| WHAT YOU SHOULD DO |
Go through the records underneath and write each one out again exactly.

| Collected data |
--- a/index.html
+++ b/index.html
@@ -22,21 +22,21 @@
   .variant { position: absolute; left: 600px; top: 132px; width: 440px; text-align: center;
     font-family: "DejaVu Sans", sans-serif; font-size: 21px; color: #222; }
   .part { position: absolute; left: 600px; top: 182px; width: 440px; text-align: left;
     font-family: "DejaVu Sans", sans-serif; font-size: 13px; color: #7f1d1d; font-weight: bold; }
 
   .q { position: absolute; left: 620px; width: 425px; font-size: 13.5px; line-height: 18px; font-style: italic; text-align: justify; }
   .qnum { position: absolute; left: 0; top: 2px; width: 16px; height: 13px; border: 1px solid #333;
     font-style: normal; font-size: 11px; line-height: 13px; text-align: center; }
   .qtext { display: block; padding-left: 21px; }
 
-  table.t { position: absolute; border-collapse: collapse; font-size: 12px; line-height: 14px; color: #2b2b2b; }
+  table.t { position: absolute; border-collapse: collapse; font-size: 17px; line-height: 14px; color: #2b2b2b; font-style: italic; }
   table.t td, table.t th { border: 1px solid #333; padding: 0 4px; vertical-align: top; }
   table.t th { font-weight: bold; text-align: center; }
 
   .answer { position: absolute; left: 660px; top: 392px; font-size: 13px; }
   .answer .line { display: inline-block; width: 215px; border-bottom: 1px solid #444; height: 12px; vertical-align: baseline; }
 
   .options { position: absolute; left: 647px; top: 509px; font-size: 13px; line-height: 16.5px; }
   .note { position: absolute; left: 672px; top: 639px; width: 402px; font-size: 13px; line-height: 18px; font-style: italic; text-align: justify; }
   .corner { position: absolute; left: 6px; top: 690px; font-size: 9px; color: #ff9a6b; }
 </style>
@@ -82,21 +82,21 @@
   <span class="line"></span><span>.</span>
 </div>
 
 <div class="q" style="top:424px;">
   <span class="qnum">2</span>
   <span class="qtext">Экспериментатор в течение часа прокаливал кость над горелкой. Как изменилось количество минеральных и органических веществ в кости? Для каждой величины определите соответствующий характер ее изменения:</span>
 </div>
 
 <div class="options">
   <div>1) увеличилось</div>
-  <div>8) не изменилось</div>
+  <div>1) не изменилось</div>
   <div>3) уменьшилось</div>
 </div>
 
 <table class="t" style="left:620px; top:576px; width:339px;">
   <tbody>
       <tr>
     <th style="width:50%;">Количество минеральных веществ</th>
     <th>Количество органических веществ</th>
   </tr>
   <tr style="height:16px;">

| RESULT FOR THIS TASK |
--- a/index.html
+++ b/index.html
@@ -22,21 +22,21 @@
   .variant { position: absolute; left: 600px; top: 132px; width: 440px; text-align: center;
     font-family: "DejaVu Sans", sans-serif; font-size: 21px; color: #222; }
   .part { position: absolute; left: 600px; top: 182px; width: 440px; text-align: left;
     font-family: "DejaVu Sans", sans-serif; font-size: 13px; color: #7f1d1d; font-weight: bold; }
 
   .q { position: absolute; left: 620px; width: 425px; font-size: 13.5px; line-height: 18px; font-style: italic; text-align: justify; }
   .qnum { position: absolute; left: 0; top: 2px; width: 16px; height: 13px; border: 1px solid #333;
     font-style: normal; font-size: 11px; line-height: 13px; text-align: center; }
   .qtext { display: block; padding-left: 21px; }
 
-  table.t { position: absolute; border-collapse: collapse; font-size: 12px; line-height: 14px; color: #2b2b2b; }
+  table.t { position: absolute; border-collapse: collapse; font-size: 17px; line-height: 14px; color: #2b2b2b; font-style: italic; }
   table.t td, table.t th { border: 1px solid #333; padding: 0 4px; vertical-align: top; }
   table.t th { font-weight: bold; text-align: center; }
 
   .answer { position: absolute; left: 660px; top: 392px; font-size: 13px; }
   .answer .line { display: inline-block; width: 215px; border-bottom: 1px solid #444; height: 12px; vertical-align: baseline; }
 
   .options { position: absolute; left: 647px; top: 509px; font-size: 13px; line-height: 16.5px; }
   .note { position: absolute; left: 672px; top: 639px; width: 402px; font-size: 13px; line-height: 18px; font-style: italic; text-align: justify; }
   .corner { position: absolute; left: 6px; top: 690px; font-size: 9px; color: #ff9a6b; }
 </style>
@@ -82,21 +82,21 @@
   <span class="line"></span><span>.</span>
 </div>
 
 <div class="q" style="top:424px;">
   <span class="qnum">2</span>
   <span class="qtext">Экспериментатор в течение часа прокаливал кость над горелкой. Как изменилось количество минеральных и органических веществ в кости? Для каждой величины определите соответствующий характер ее изменения:</span>
 </div>
 
 <div class="options">
   <div>1) увеличилось</div>
-  <div>8) не изменилось</div>
+  <div>1) не изменилось</div>
   <div>3) уменьшилось</div>
 </div>
 
 <table class="t" style="left:620px; top:576px; width:339px;">
   <tbody>
       <tr>
     <th style="width:50%;">Количество минеральных веществ</th>
     <th>Количество органических веществ</th>
   </tr>
   <tr style="height:16px;">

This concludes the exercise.